Dataset:
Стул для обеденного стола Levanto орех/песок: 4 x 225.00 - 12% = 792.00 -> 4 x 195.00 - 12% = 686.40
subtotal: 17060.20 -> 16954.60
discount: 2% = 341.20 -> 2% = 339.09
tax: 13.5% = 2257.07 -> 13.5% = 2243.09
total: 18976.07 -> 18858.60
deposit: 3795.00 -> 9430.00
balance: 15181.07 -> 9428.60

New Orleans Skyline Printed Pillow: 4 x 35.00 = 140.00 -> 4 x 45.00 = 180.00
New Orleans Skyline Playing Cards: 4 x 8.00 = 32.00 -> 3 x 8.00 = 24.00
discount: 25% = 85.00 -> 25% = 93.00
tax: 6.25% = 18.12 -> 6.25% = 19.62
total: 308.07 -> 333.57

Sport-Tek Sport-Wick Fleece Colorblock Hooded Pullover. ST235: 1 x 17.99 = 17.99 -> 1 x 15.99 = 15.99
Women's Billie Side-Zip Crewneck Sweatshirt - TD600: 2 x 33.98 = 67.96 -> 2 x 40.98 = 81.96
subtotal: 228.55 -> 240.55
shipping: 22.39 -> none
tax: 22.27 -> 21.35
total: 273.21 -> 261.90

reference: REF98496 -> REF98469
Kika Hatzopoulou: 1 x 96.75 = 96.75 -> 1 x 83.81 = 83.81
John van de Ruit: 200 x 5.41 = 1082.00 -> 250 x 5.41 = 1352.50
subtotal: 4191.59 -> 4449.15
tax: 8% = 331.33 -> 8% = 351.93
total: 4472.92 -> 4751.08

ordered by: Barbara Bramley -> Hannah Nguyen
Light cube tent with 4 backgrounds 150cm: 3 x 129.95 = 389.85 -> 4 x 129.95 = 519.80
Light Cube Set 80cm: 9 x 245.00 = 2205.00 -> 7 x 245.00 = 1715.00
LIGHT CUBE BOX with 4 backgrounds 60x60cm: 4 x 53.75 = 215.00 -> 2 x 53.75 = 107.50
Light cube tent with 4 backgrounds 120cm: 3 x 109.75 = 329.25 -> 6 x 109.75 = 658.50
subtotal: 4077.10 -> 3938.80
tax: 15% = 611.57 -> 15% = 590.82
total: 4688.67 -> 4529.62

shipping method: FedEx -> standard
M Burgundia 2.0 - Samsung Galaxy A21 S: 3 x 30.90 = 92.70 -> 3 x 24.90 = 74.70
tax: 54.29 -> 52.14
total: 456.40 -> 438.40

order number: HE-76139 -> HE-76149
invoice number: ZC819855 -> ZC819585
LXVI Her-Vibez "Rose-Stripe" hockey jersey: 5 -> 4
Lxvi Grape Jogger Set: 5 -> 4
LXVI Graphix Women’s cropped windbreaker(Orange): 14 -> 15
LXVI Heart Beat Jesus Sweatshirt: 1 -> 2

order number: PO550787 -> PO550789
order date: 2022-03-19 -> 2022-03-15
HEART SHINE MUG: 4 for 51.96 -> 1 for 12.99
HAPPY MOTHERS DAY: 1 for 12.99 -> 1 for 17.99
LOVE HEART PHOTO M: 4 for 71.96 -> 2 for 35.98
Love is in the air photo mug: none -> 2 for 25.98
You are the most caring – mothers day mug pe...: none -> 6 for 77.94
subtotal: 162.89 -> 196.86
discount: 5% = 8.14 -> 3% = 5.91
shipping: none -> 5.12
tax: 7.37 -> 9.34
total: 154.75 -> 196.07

Your task: Each line in the listing above from the one containing "subtotal: 17060.20 -> 16954.60" through the one containing "LOVE HEART PHOTO" should be repeated exactly, and no other line.

Exercise solution:
subtotal: 17060.20 -> 16954.60
discount: 2% = 341.20 -> 2% = 339.09
tax: 13.5% = 2257.07 -> 13.5% = 2243.09
total: 18976.07 -> 18858.60
deposit: 3795.00 -> 9430.00
balance: 15181.07 -> 9428.60

New Orleans Skyline Printed Pillow: 4 x 35.00 = 140.00 -> 4 x 45.00 = 180.00
New Orleans Skyline Playing Cards: 4 x 8.00 = 32.00 -> 3 x 8.00 = 24.00
discount: 25% = 85.00 -> 25% = 93.00
tax: 6.25% = 18.12 -> 6.25% = 19.62
total: 308.07 -> 333.57

Sport-Tek Sport-Wick Fleece Colorblock Hooded Pullover. ST235: 1 x 17.99 = 17.99 -> 1 x 15.99 = 15.99
Women's Billie Side-Zip Crewneck Sweatshirt - TD600: 2 x 33.98 = 67.96 -> 2 x 40.98 = 81.96
subtotal: 228.55 -> 240.55
shipping: 22.39 -> none
tax: 22.27 -> 21.35
total: 273.21 -> 261.90

reference: REF98496 -> REF98469
Kika Hatzopoulou: 1 x 96.75 = 96.75 -> 1 x 83.81 = 83.81
John van de Ruit: 200 x 5.41 = 1082.00 -> 250 x 5.41 = 1352.50
subtotal: 4191.59 -> 4449.15
tax: 8% = 331.33 -> 8% = 351.93
total: 4472.92 -> 4751.08

ordered by: Barbara Bramley -> Hannah Nguyen
Light cube tent with 4 backgrounds 150cm: 3 x 129.95 = 389.85 -> 4 x 129.95 = 519.80
Light Cube Set 80cm: 9 x 245.00 = 2205.00 -> 7 x 245.00 = 1715.00
LIGHT CUBE BOX with 4 backgrounds 60x60cm: 4 x 53.75 = 215.00 -> 2 x 53.75 = 107.50
Light cube tent with 4 backgrounds 120cm: 3 x 109.75 = 329.25 -> 6 x 109.75 = 658.50
subtotal: 4077.10 -> 3938.80
tax: 15% = 611.57 -> 15% = 590.82
total: 4688.67 -> 4529.62

shipping method: FedEx -> standard
M Burgundia 2.0 - Samsung Galaxy A21 S: 3 x 30.90 = 92.70 -> 3 x 24.90 = 74.70
tax: 54.29 -> 52.14
total: 456.40 -> 438.40

order number: HE-76139 -> HE-76149
invoice number: ZC819855 -> ZC819585
LXVI Her-Vibez "Rose-Stripe" hockey jersey: 5 -> 4
Lxvi Grape Jogger Set: 5 -> 4
LXVI Graphix Women’s cropped windbreaker(Orange): 14 -> 15
LXVI Heart Beat Jesus Sweatshirt: 1 -> 2

order number: PO550787 -> PO550789
order date: 2022-03-19 -> 2022-03-15
HEART SHINE MUG: 4 for 51.96 -> 1 for 12.99
HAPPY MOTHERS DAY: 1 for 12.99 -> 1 for 17.99
LOVE HEART PHOTO M: 4 for 71.96 -> 2 for 35.98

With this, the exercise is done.